Israel is known as the ‘start-up nation’. Israeli start-ups raise billions of venture capital dollars every year and form the lifeblood of Israel’s high-tech economy. However, the ever-growing importance of start-ups in the global and Israeli economies still awaits appropriate academic attention. In Israel, as elsewhere, the corporate law literature is dedicated almost exclusively to public companies. This article takes a first step towards addressing this omission. The article (1) lists the unique characteristics of venture-backed start-ups compared to other companies, public and private listed; (2) explains how these differences are reflected in the corporate governance of start-ups; And (3) illustrates the argument by commentating on decisions by Israeli courts concerning start-up shareholder disputes.

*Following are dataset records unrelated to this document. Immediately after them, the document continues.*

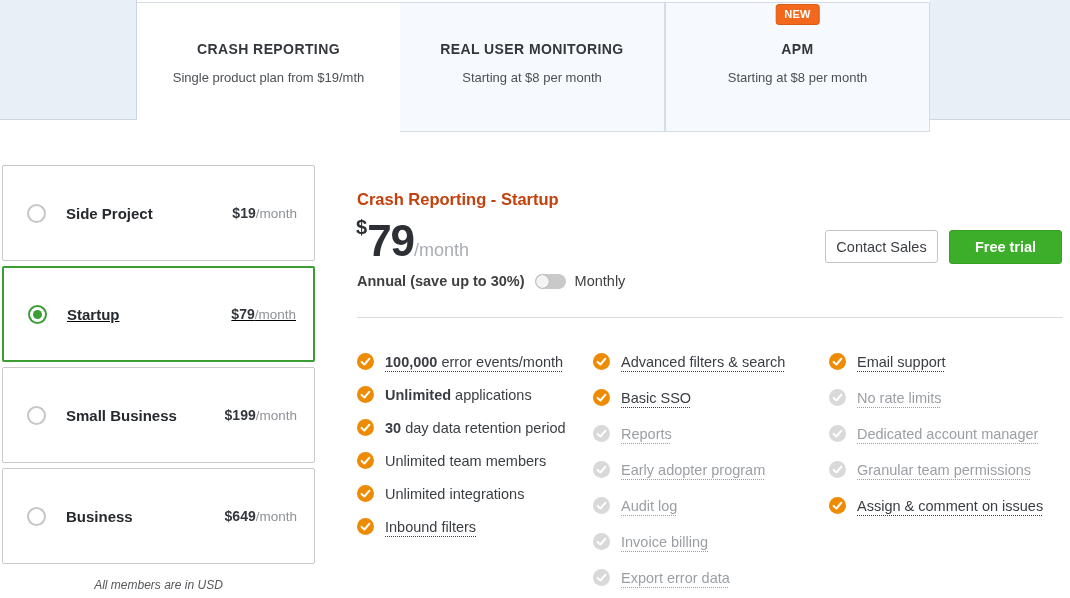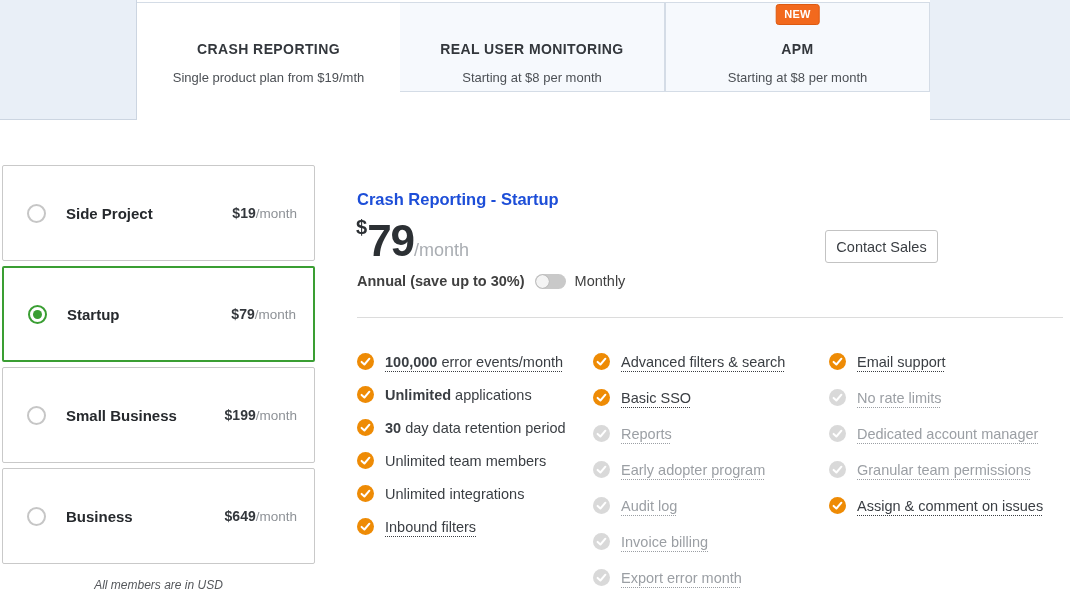--- a/index.html
+++ b/index.html
@@ -12,7 +12,7 @@
   .corner { position:absolute; top:0; height:120px; background:#e9eff7; border-bottom:1px solid #ccd5e1; }
   .corner-left  { left:0; width:137px; border-right:1px solid #ccd5e1; }
   .corner-right { left:930px; width:140px; }
-  .tab { position:absolute; top:2px; height:90px; text-align:center; cursor:pointer; }
+  .tab { position:absolute; top:2px; height:130px; text-align:center; cursor:pointer; }
   .tab .tab-title { margin-top:38px; font-size:14px; font-weight:bold; letter-spacing:.4px; color:#33373c; }
   .tab .tab-sub { margin-top:13px; font-size:13px; color:#4c5055; }
   .tab-0 { left:137px; width:263px; background:#fff; border-top:1px solid #d4dce6; z-index:3; }

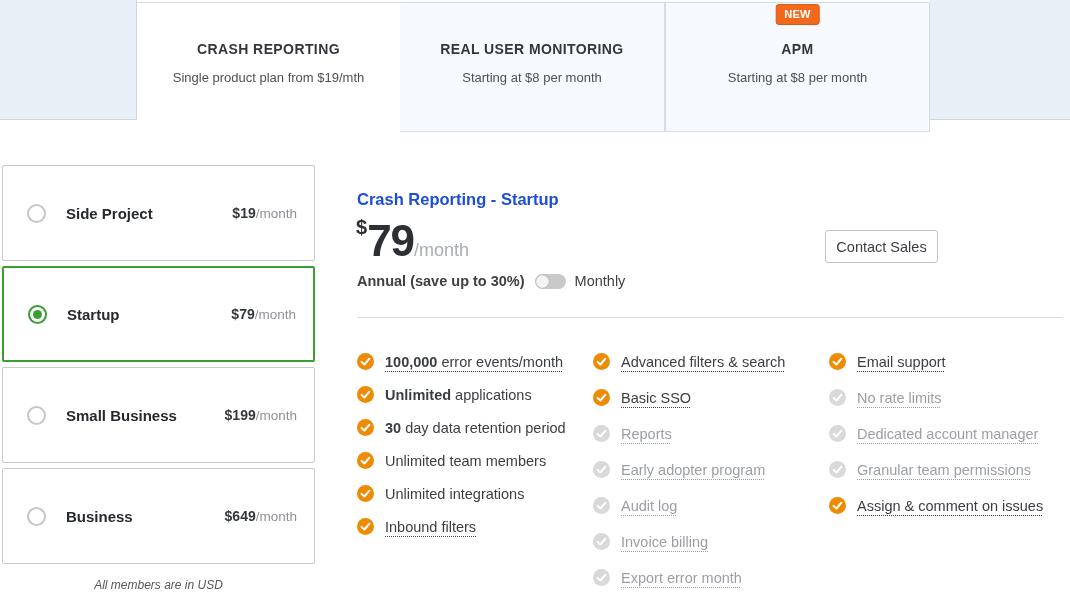--- a/index.html
+++ b/index.html
@@ -40,7 +40,7 @@
     font-size:12px; font-style:italic; color:#55585c; }
 
   
-  .detail-title { position:absolute; left:357px; top:190px; font-size:16.5px; font-weight:bold; color:#1d4ed8; }
+  .detail-title { position:absolute; left:357px; top:190px; font-size:16.5px; font-weight:bold; color:#c2410c; }
   .price { position:absolute; left:356px; top:216px; }
   .price .cur { font-size:20px; font-weight:bold; color:#2c3034; vertical-align:22px; }
   .price .amount { font-size:44px; font-weight:bold; color:#2c3034; letter-spacing:-1px; }

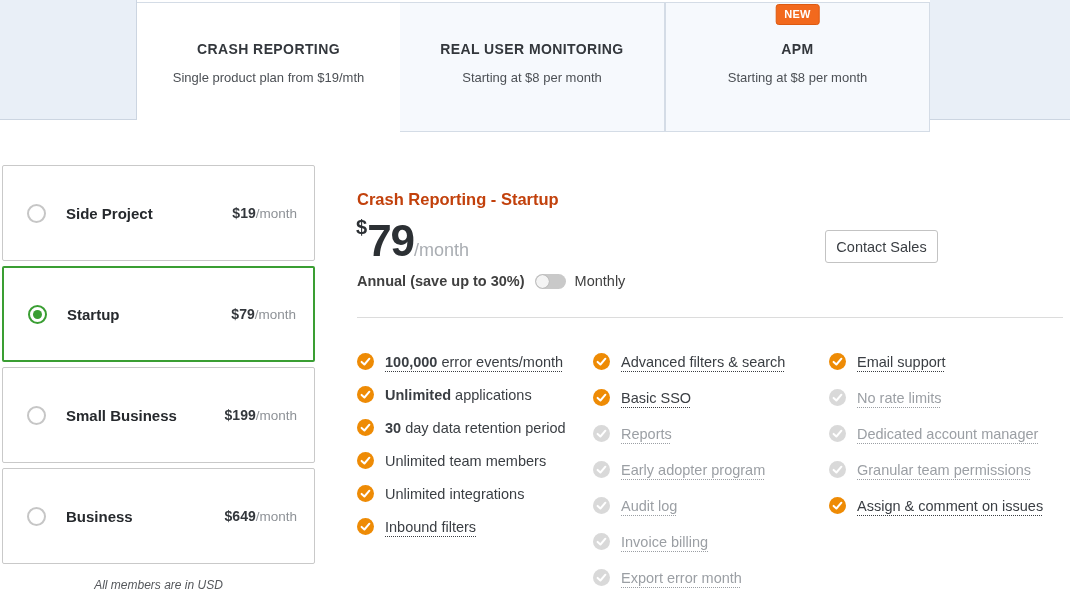--- a/index.html
+++ b/index.html
@@ -141,6 +141,7 @@
   </div>
 
   <button class="btn btn-contact">Contact Sales</button>
+  <button class="btn btn-trial">Free trial</button>
 
   <div class="divider"></div>
 

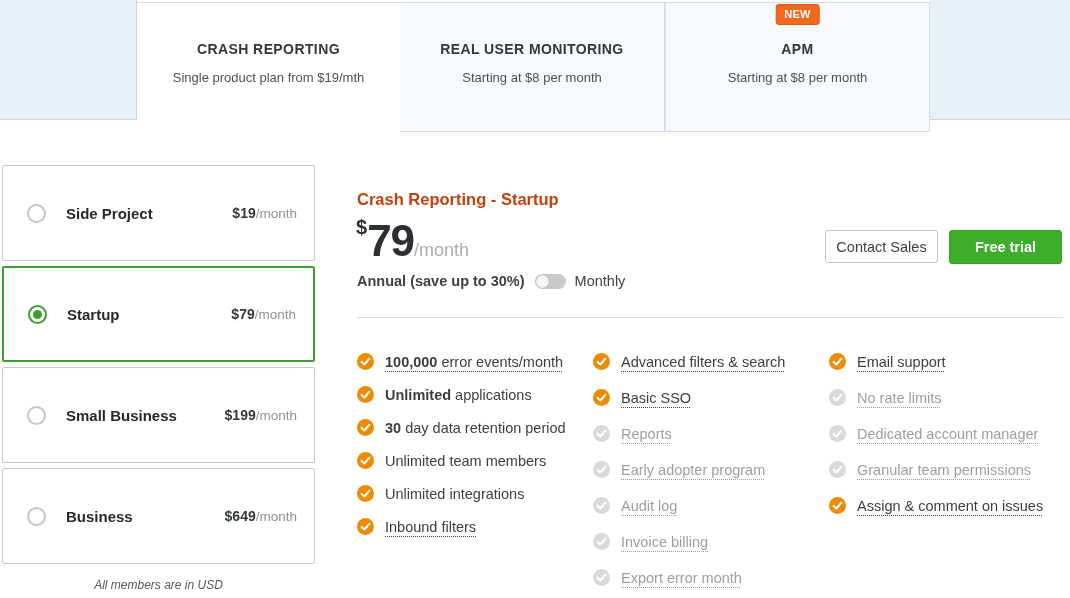--- a/index.html
+++ b/index.html
@@ -26,7 +26,7 @@
   .sidebar { position:absolute; left:2px; top:165px; width:313px; }
   .plan-card { position:relative; height:96px; background:#fff; border:1px solid #c9c9c9; border-radius:2px;
     margin-bottom:5px; display:flex; align-items:center; cursor:pointer; }
-  .plan-card.selected { border:2px solid #3a9e33; }
+  .plan-card.selected { border:2px solid #3a9e33;text-decoration:underline; }
   .radio { width:19px; height:19px; border:2px solid #c6c6c6; border-radius:50%; margin-left:24px;
     background:#fff; position:relative; flex:0 0 auto; }
   .plan-card.selected .radio { border-color:#3a9e33; }

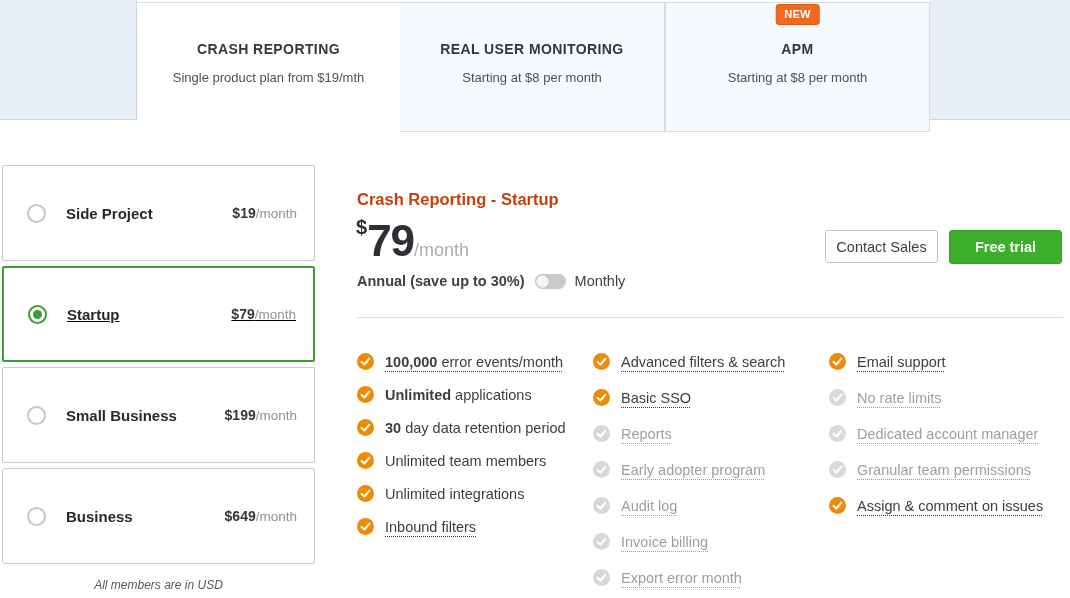--- a/index.html
+++ b/index.html
@@ -238,7 +238,7 @@
             <circle cx="8.5" cy="8.5" r="8.5" fill="#d9d9d9"></circle>
             <path d="M4.6 8.9 L7.4 11.5 L12.4 5.7" stroke="#fff" stroke-width="2" fill="none" stroke-linecap="round" stroke-linejoin="round"></path>
           </svg>
-          <span class="ft exc u">Export error month</span>
+          <span class="ft exc u">Export error data</span>
         </li>
       </ul>
       <ul class="col-2">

The article presents two main contributions: First, it argues that start-ups do not fit the classic principal-agent theory of corporate law, and instead, these firms achieve cooperation among diverse input providers (team production) by implementing a unique capital structure. As a result, start-ups’ corporate governance requires different, and often counterintuitive, legal reasoning. Second, the article demonstrates that Israeli courts’ decisions concerning start-up shareholder disputes are often inconsistent and demonstrate unfamiliarity with the characteristics of start-ups and the venture capital industry’s business norms. Thus, there is a high degree of uncertainty in litigation before Israeli courts, which can encourage the adoption of arbitration and mediation clauses. This trend may generate divergence between law in books and law in action with regard to start-ups and venture capital. The article concludes with recommendations for improving the situation, including the use of court-appointed experts who possess specific expertise in venture capital finance and strengthening the legal academia in start-up law.